I don’t really understand fashion. Fortunately, I live in the Pacific Northwest. In my corner of the country, I once saw someone wear cargo shorts to a wedding, and there’s a grey-haired, bearded guy who runs around my neighborhood in a rainbow colored skirt, juggling scarves, and absolutely no one cares. It’s wonderful.
Recently, though, I was in Milan, where people seem to look effortlessly composed, straight out of a photo on The Sartorialist. (This was somewhat confusing for me. I own KEEN shoes.) People were wearing gorgeous outfits and looked crazy fashionable (and sometimes just a touch crazy), and I figured I should buy at least one completely impractical article of clothing, because I wanted to fit in and also I was drunk on focaccia.
I wandered into a cute store chain that isn’t even Italian (which sort of defeated the purpose) because I was distracted by something shiny in the window. I ended up trying on a few things.
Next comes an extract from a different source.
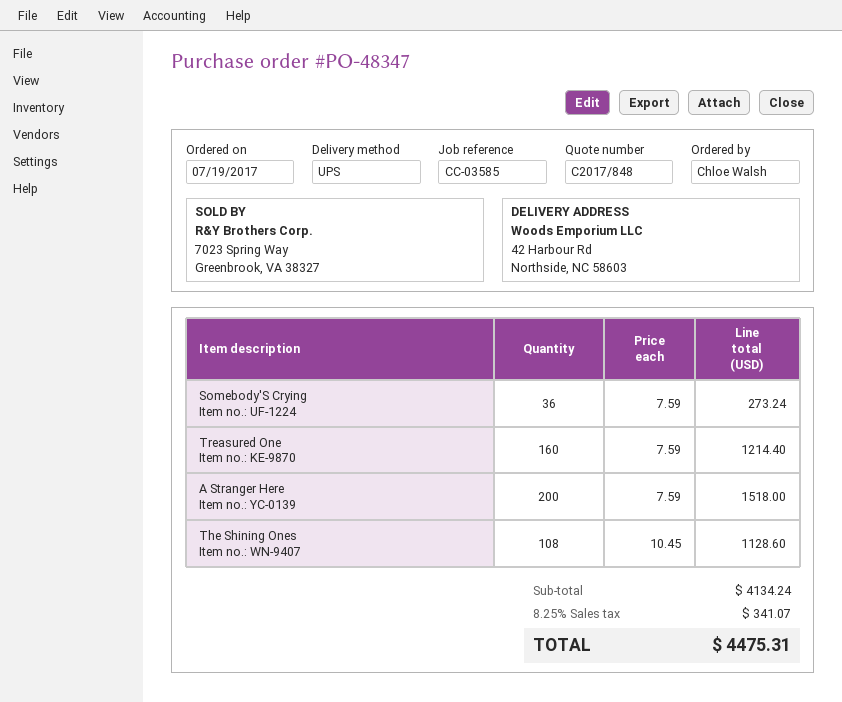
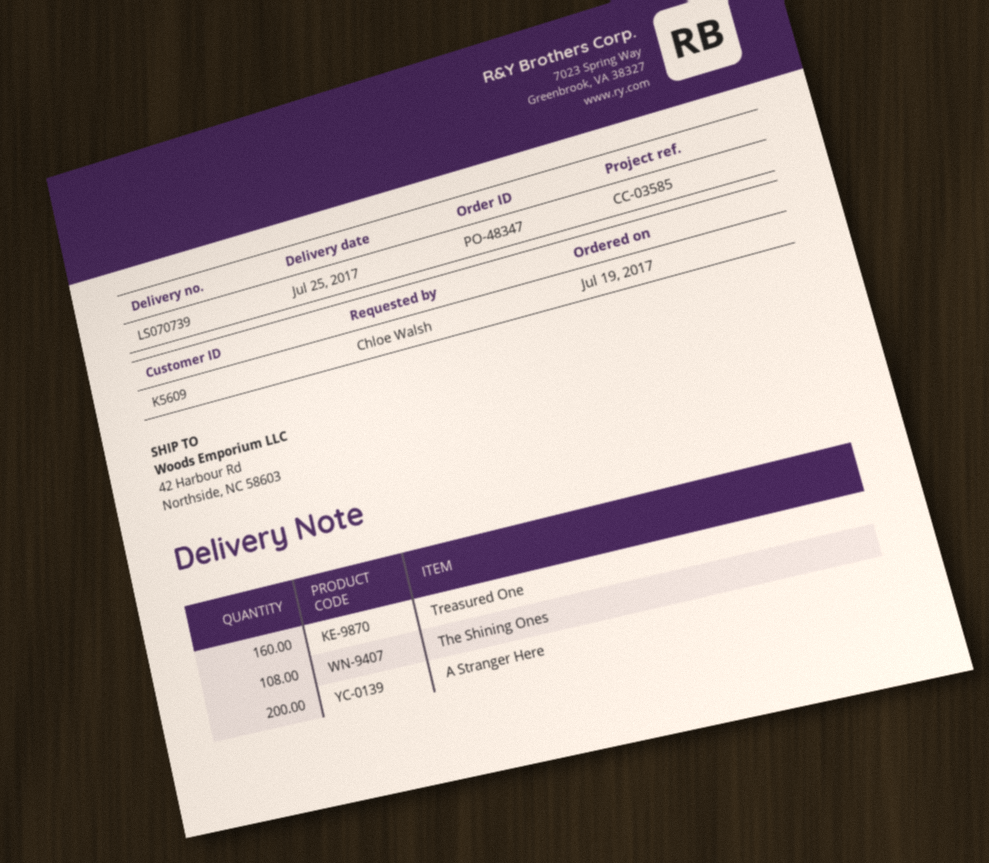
Somebody'S Crying: 36 -> none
This shirt sort of fascinated me, because it looks like the drop cloth from a crime scene. On planet Vulcan.
It was horribly boxy, which I’ve heard is a no-no, because I’ve got these great, wonderfully big hips, but it was also absurdly comfortable. Plus, I was pretty sure that if I spilled on it no one would notice, provided that I restricted my diet to bubblegum ice cream and Smurfs.
Then I tried on this shirt, which was all sorts of confusing. The front was structured and kind of cute, in a 1950s dentist kind of way.
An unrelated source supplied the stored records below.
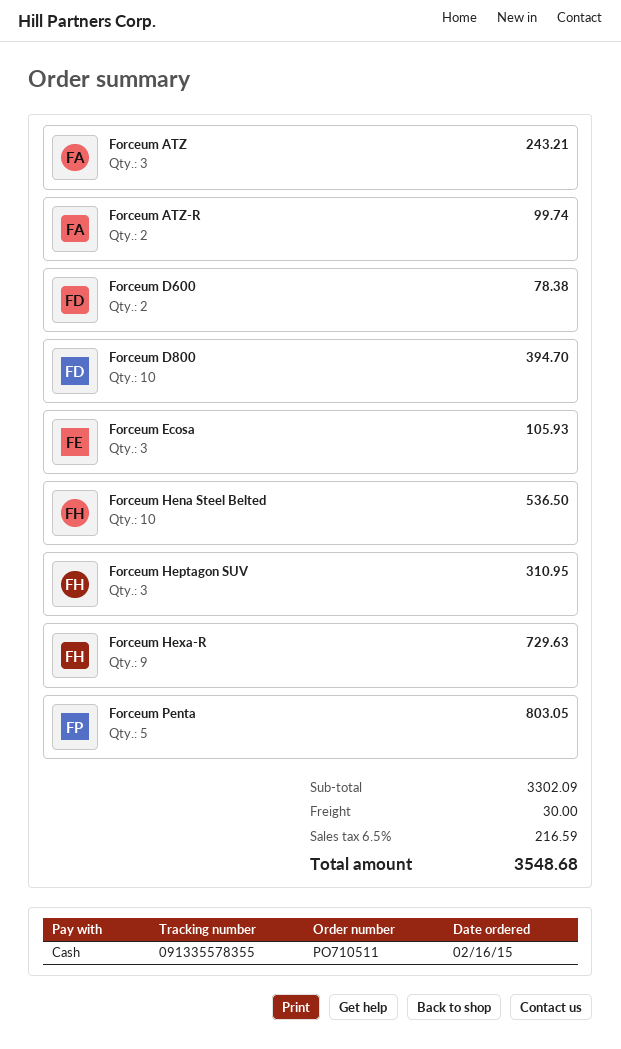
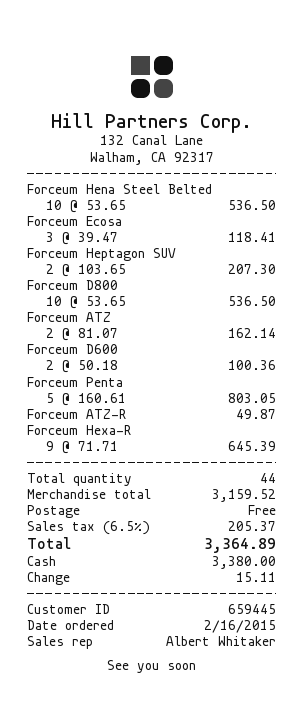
Forceum ATZ: 3 for 243.21 -> 2 for 162.14
Forceum ATZ-R: 2 for 99.74 -> 1 for 49.87
Forceum D600: 2 for 78.38 -> 2 for 100.36
Forceum D800: 10 for 394.70 -> 10 for 536.50
Forceum Ecosa: 3 for 105.93 -> 3 for 118.41
Forceum Heptagon SUV: 3 for 310.95 -> 2 for 207.30
Forceum Hexa-R: 9 for 729.63 -> 9 for 645.39
subtotal: 3302.09 -> 3159.52
shipping: 30.00 -> 0.00
tax: 6.5% = 216.59 -> 6.5% = 205.37
total: 3548.68 -> 3364.89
But the back was crazy voluminous. It was like a tent.
Which I suppose could come in handy if, say, you have really fat kidneys, or you are secretly a ninja turtle, or your uterus is in the wrong place and you are trying to hide a back-pregnancy. But if you wear something like that, you just know that everyone is going to whisper about how you are probably back-pregnant, and that’s always awkward.
I ended up buying the tie-dye Rorschach test shirt, because it was comfier. But the problem with buying something fashionable is that you start thinking that you really are fashionable, and then you leave your hotel room looking like a spokesperson for M.C. Hammer’s new line of travel wear.
I just pretended that I looked crazy-en-vogue instead of regular crazy. Which I’m pretty sure is what half of the population of Milan does, anyway.